—Estar bajo tierra me da escalofríos. Para colmo vamos a pasar por debajo del cementerio. ¿Justo esta noche que es la noche de Todos los Santos tenemos que ir a la casa de Mariana? —protesté.
—Su cumpleaños es hoy. Dale, no seas tan miedosa. Relájate.
—Podría haber sido más original. Esto de organizar una fiesta de disfraces hoy…
Mis dedos estaban crispados. Sujetaba con fuerza la cartera, tan solo para aferrarme a algo. Éramos las únicas pasajeras del vagón.
—¿Qué pasa? ¿Por qué nos detenemos?
El subte frenó entre dos estaciones. El túnel era angosto. Sentía que me faltaba el aire. Me volteé para enfrentar la mirada pícara de Laura. Encontré sus ojos debajo de la capucha negra, resaltados por el maquillaje blanco y el rímel negro que los contorneaba. Las luces parpadearon. Tenía un mal presentimiento.

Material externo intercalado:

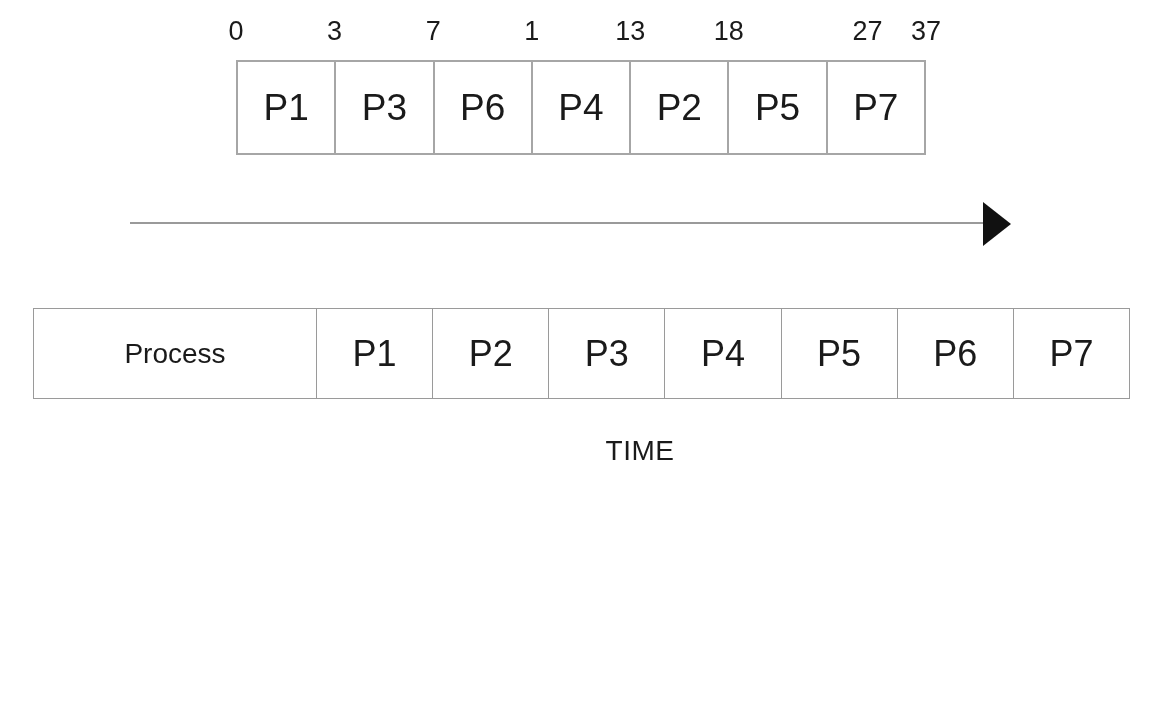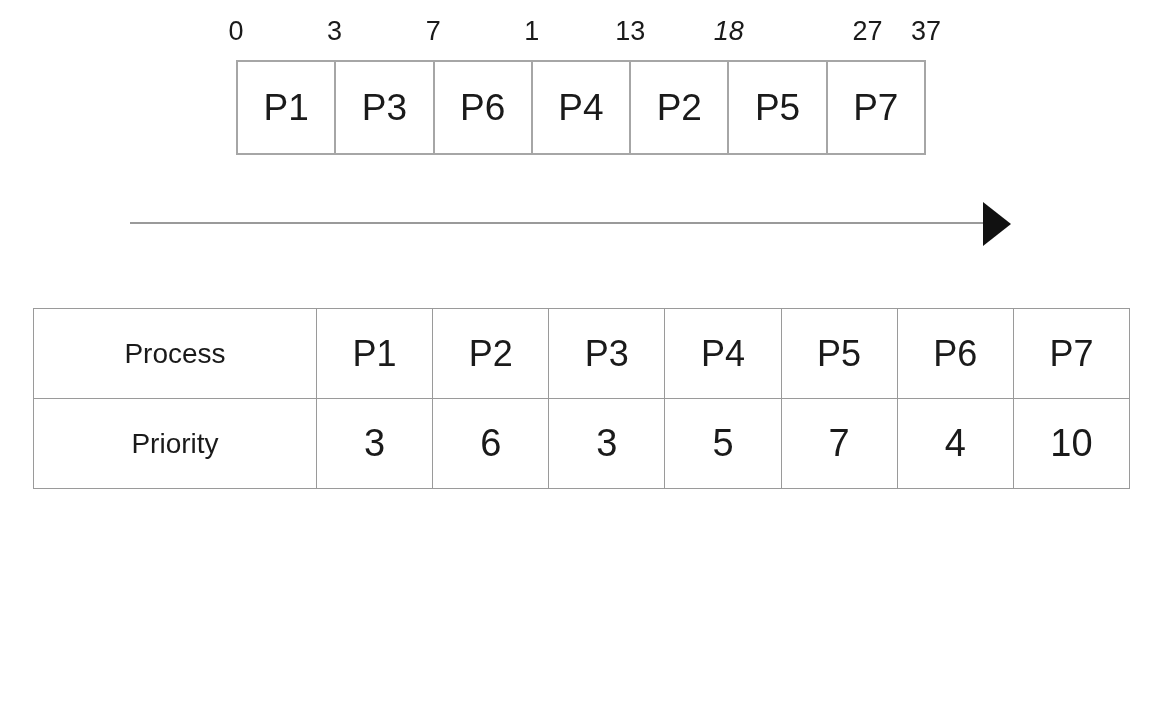--- a/index.html
+++ b/index.html
@@ -144,7 +144,7 @@
     <div class="tick-label" style="left: 28.5714%;">7</div>
     <div class="tick-label" style="left: 42.8571%;">1</div>
     <div class="tick-label" style="left: 57.1429%;">13</div>
-    <div class="tick-label" style="left: 71.4286%; font-style: italic;">18</div>
+    <div class="tick-label" style="left: 71.4286%;">18</div>
     <div class="tick-label" style="left: 85.7143%; margin-left: 40px;">27</div>
     <div class="tick-label" style="left: 100%;">37</div>
   </div>

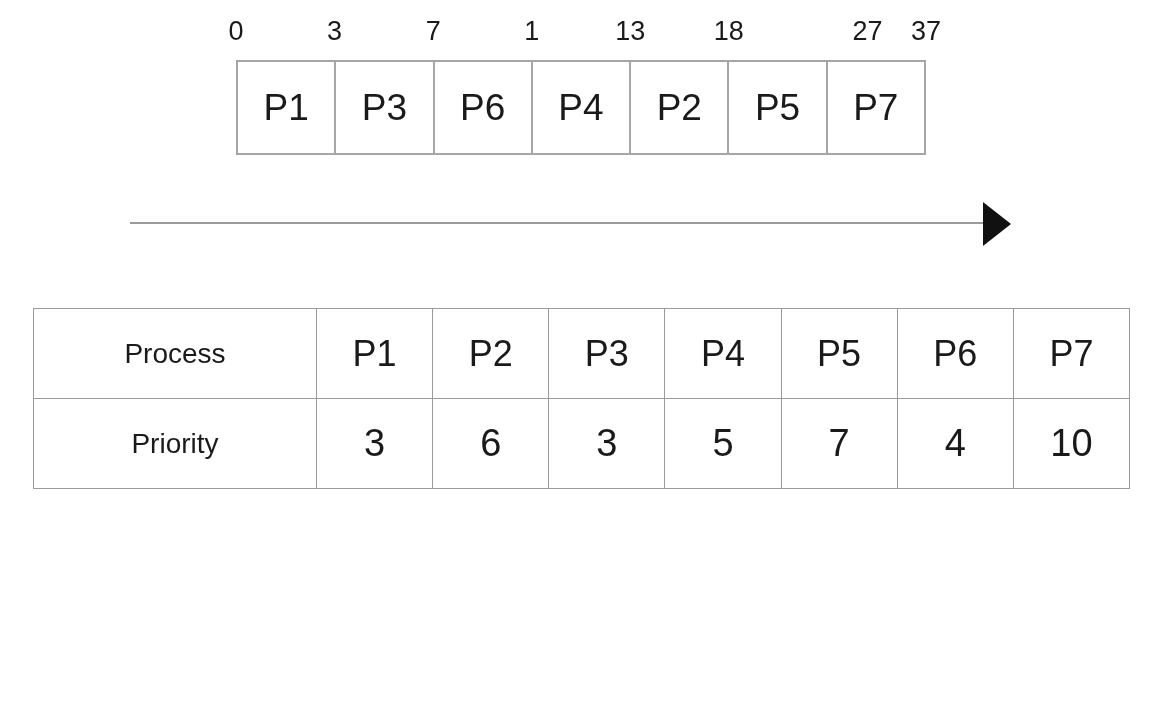--- a/index.html
+++ b/index.html
@@ -177,16 +177,6 @@
         <td class="head-cell">P6</td>
         <td class="head-cell">P7</td>
       </tr>
-      <tr>
-        <td class="row-label">Priority</td>
-        <td class="data-cell">3</td>
-        <td class="data-cell">6</td>
-        <td class="data-cell">3</td>
-        <td class="data-cell">5</td>
-        <td class="data-cell">7</td>
-        <td class="data-cell">4</td>
-        <td class="data-cell">10</td>
-      </tr>
     </tbody>
 </table>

Los instantes de oscuridad se hicieron más tenebrosos con las carcajadas provenientes del mismo vagón vacío y el súbito olor a podrido. No deben haber pasado ni cinco minutos.
La luz se normalizó.
—Ay. ¡Qué es esto! Ayúdame —aulló Laura.
Estuve a punto de insultarla, pensando que me quería jugar una broma de mal gusto, pero una sombra negra la arrastraba. Grité. La sujeté. Su rímel se estaba corriendo. Lloraba.
Cuando el subte retomó la marcha la sombra desapareció. Nos bajamos en la primera estación. Subimos las escaleras corriendo sin mirar atrás. A la casa de Mariana llegamos en taxi.